I consider myself a writer now, but before that I was a teacher. I have a degree in political science and international studies, and at one point I was sure that my life would take me into a career in diplomacy or counter terrorism. Most people see those two fields as contradictory. Diplomacy deals with developing good relations with other nations and major world players. It necessitates skills in the use of power, both soft and hard. Wielding that power is the key to a successful outcome. Usually, diplomacy is the path taken when one wants to avoid conflict, and overall, is usually successful.
Counter terrorism officials deal with intelligence and strategy. Their goal is to uncover non-state actors that post a great threat to the state, in my case, the US. The power they wield is the power of secrecy and arms, a powerful combination that is necessary when hunting enemies that have no end-game other than pure destruction.

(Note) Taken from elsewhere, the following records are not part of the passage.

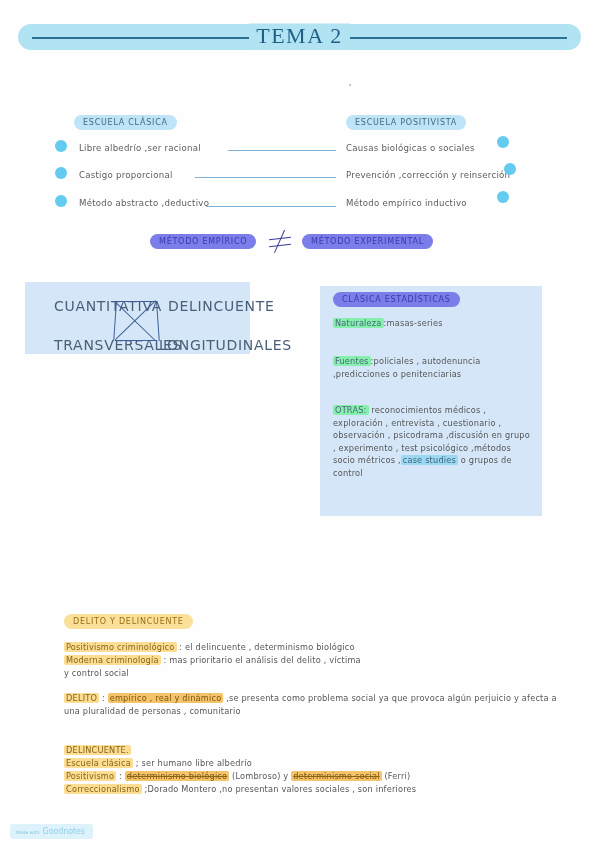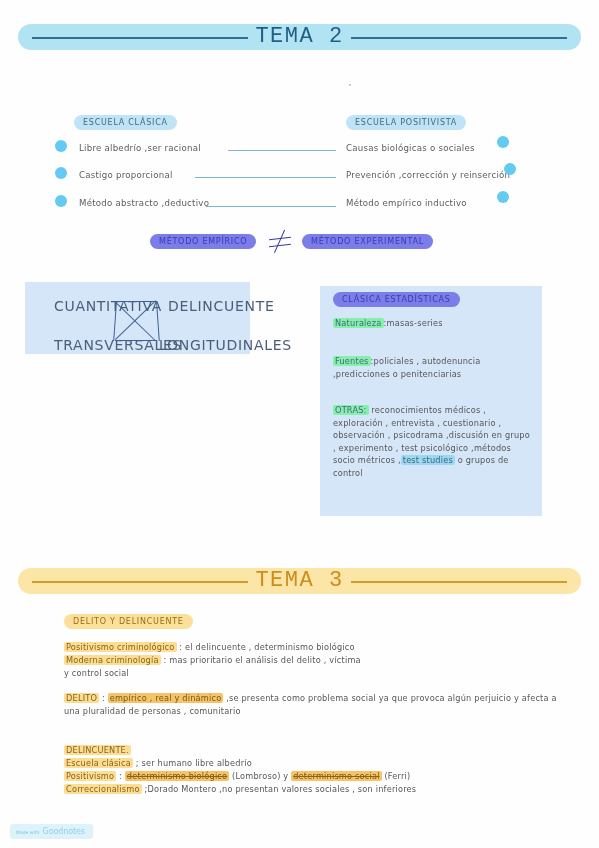"TEMA 2" .banner .title { font-family: Liberation Mono, monospace -> Liberation Serif, serif }
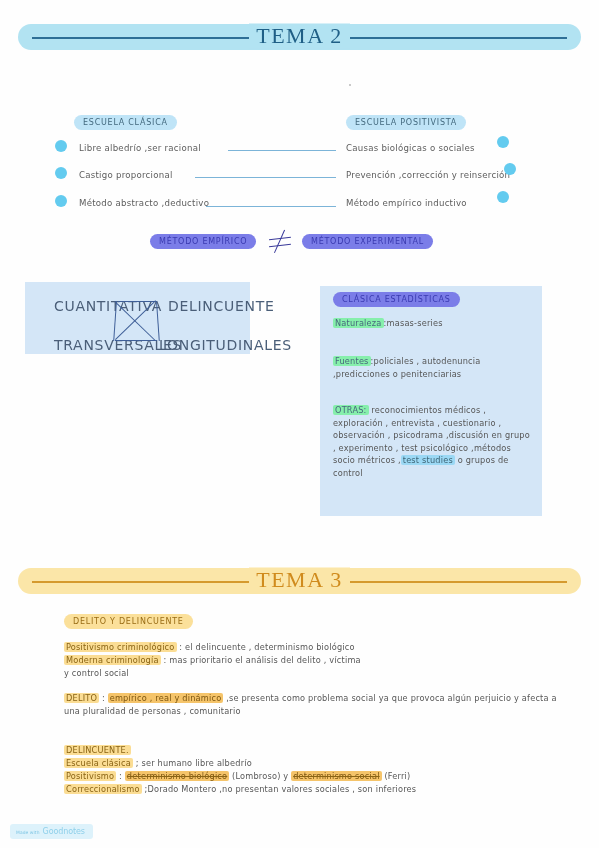"test studies" span.hl-blue-strong { text: test -> case }
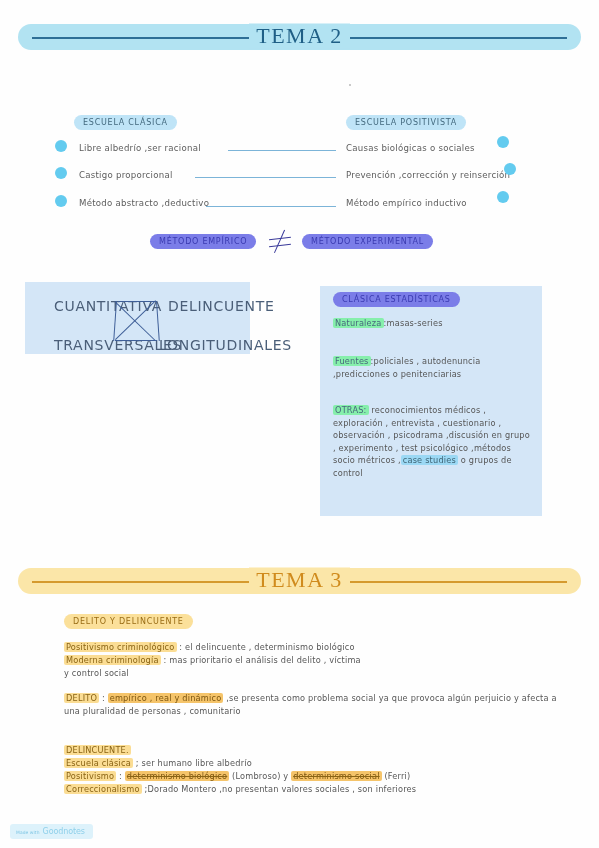"TEMA 3" div.banner { html: <div> <div></div> <div></div> <div></div> <div><span>TEMA 3</span></div> </div> -> none }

Both diplomacy and counter terror efforts take place without much fanfare. Officials for both do their work in the background, ensuring a smooth global operation. One needs the other, whether we as Americans admit it or not. There is no such thing as the possibility of isolationism, nor should there be. The world is filled with humans just like us, and we have to acknowledge that.
I bring this up because of what happened at the Boston Marathon. Both our diplomats and security specialists are in overdrive, and they are at the helm of a pissed off nation. With 3 dead and over a hundred seriously injured, we find ourselves asking questions. We want to know who did it and why. We want to know why our intelligence officials didn’t know about it. But most of all, and perhaps more telling of who we are, is our need to know who we will kill in retaliation.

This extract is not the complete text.